> EXERCISE GOAL:
For the material below, output exactly the span from the line with "[95,184,376,205] Current Releases: ->" to the line with "(201, 639) none -> [80,392,154,410] Scorebug", including both, and nothing besides.

> DATA:

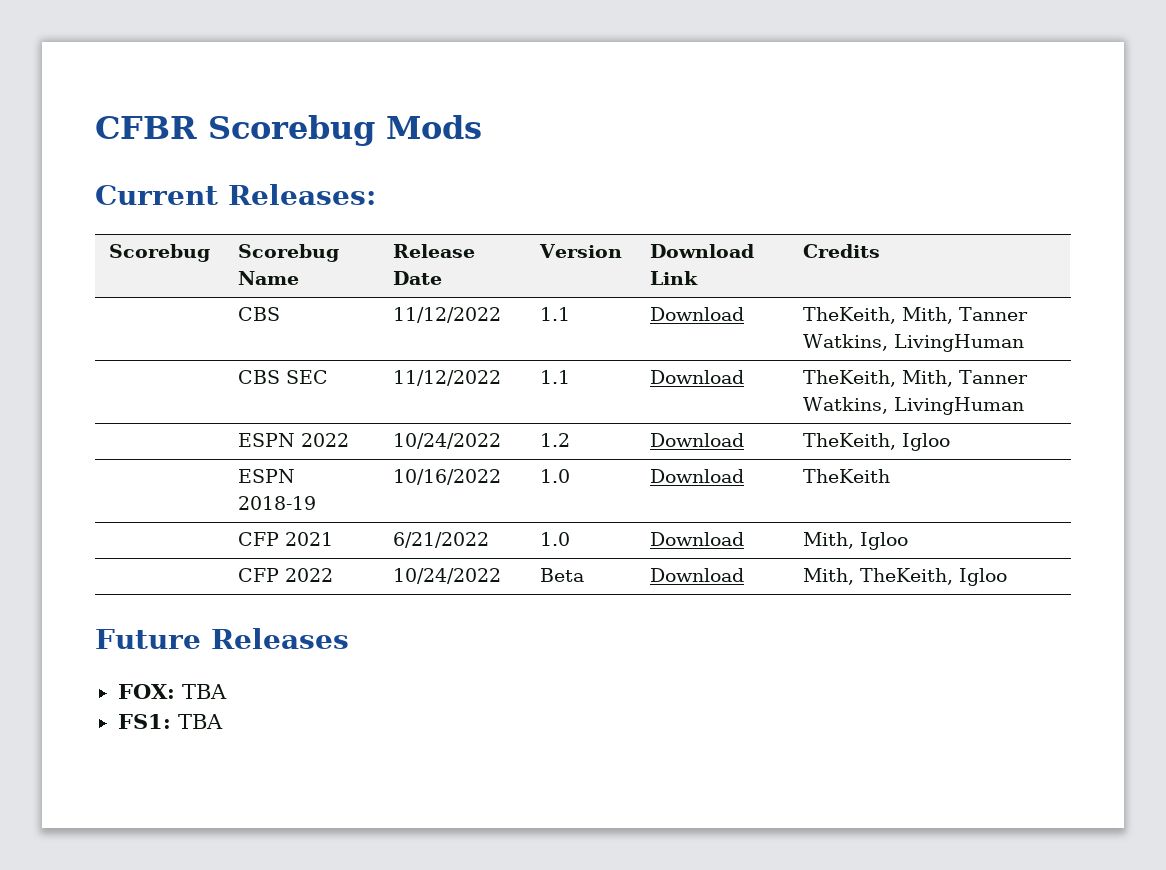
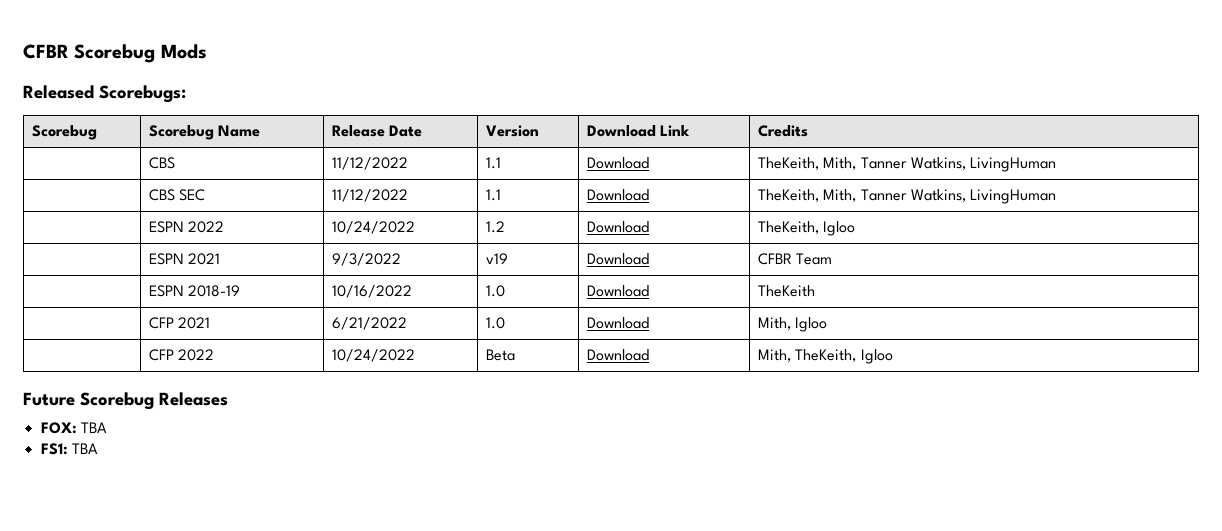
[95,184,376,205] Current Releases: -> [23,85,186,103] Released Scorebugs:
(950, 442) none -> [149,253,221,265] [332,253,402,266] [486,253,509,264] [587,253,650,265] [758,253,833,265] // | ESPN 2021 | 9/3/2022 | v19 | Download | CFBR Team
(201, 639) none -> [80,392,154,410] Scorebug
==
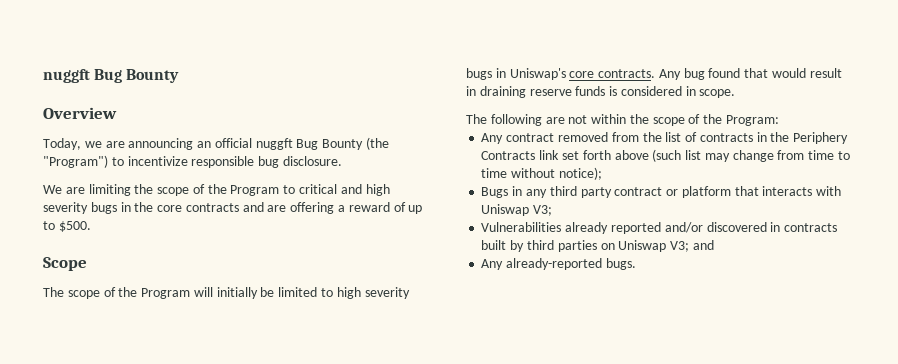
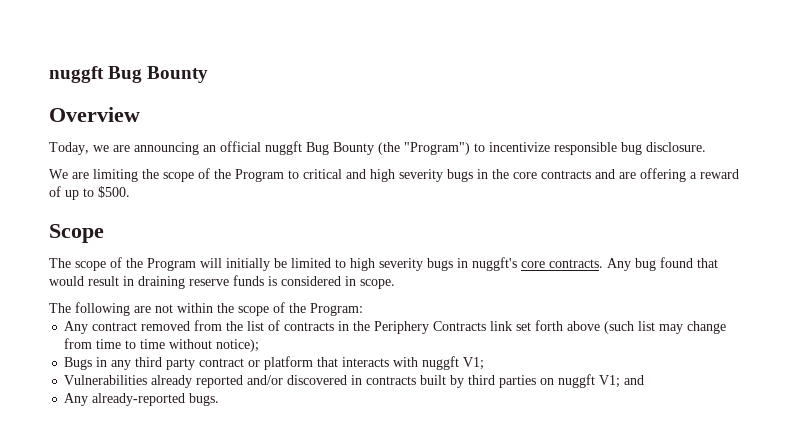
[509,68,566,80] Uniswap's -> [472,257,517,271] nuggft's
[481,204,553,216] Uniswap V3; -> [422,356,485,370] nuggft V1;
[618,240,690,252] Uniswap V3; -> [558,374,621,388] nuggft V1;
==
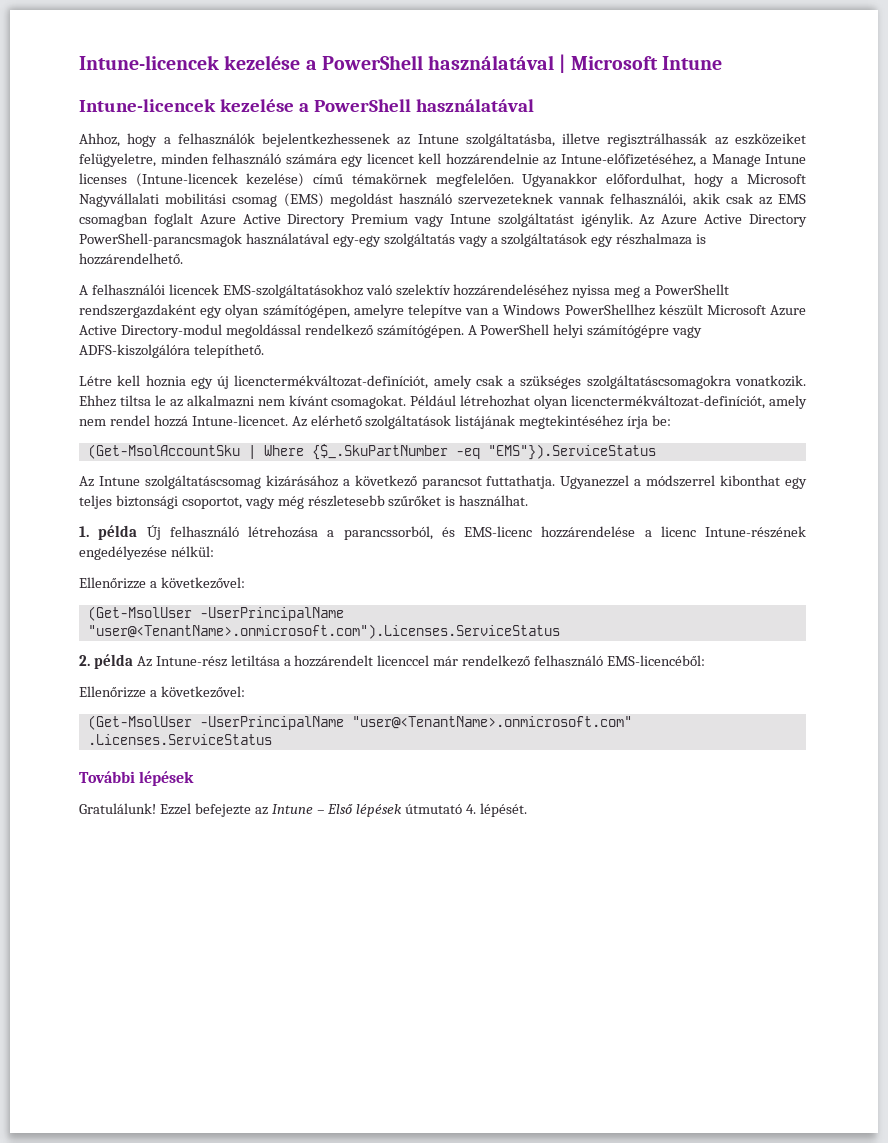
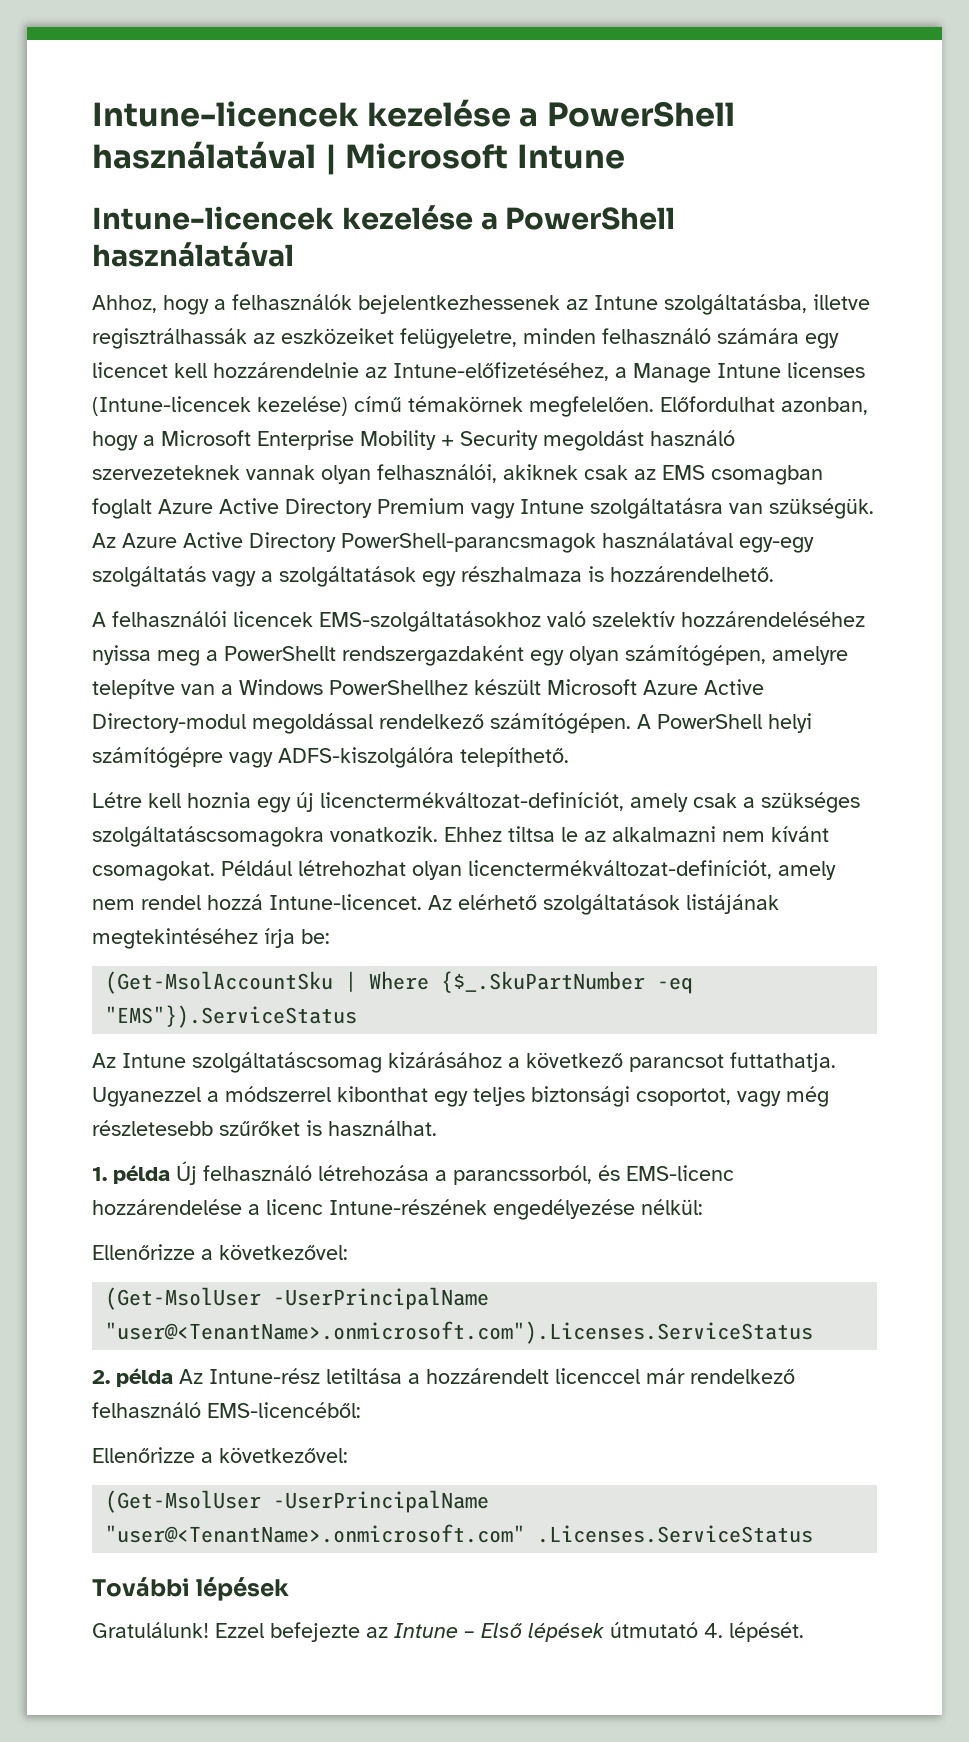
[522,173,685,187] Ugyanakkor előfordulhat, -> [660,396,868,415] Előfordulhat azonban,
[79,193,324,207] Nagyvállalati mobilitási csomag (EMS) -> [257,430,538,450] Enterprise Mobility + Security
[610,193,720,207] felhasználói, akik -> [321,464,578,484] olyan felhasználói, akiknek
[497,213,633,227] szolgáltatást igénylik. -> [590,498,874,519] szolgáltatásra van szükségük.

> THE ANSWER:
[95,184,376,205] Current Releases: -> [23,85,186,103] Released Scorebugs:
(950, 442) none -> [149,253,221,265] [332,253,402,266] [486,253,509,264] [587,253,650,265] [758,253,833,265] // | ESPN 2021 | 9/3/2022 | v19 | Download | CFBR Team
(201, 639) none -> [80,392,154,410] Scorebug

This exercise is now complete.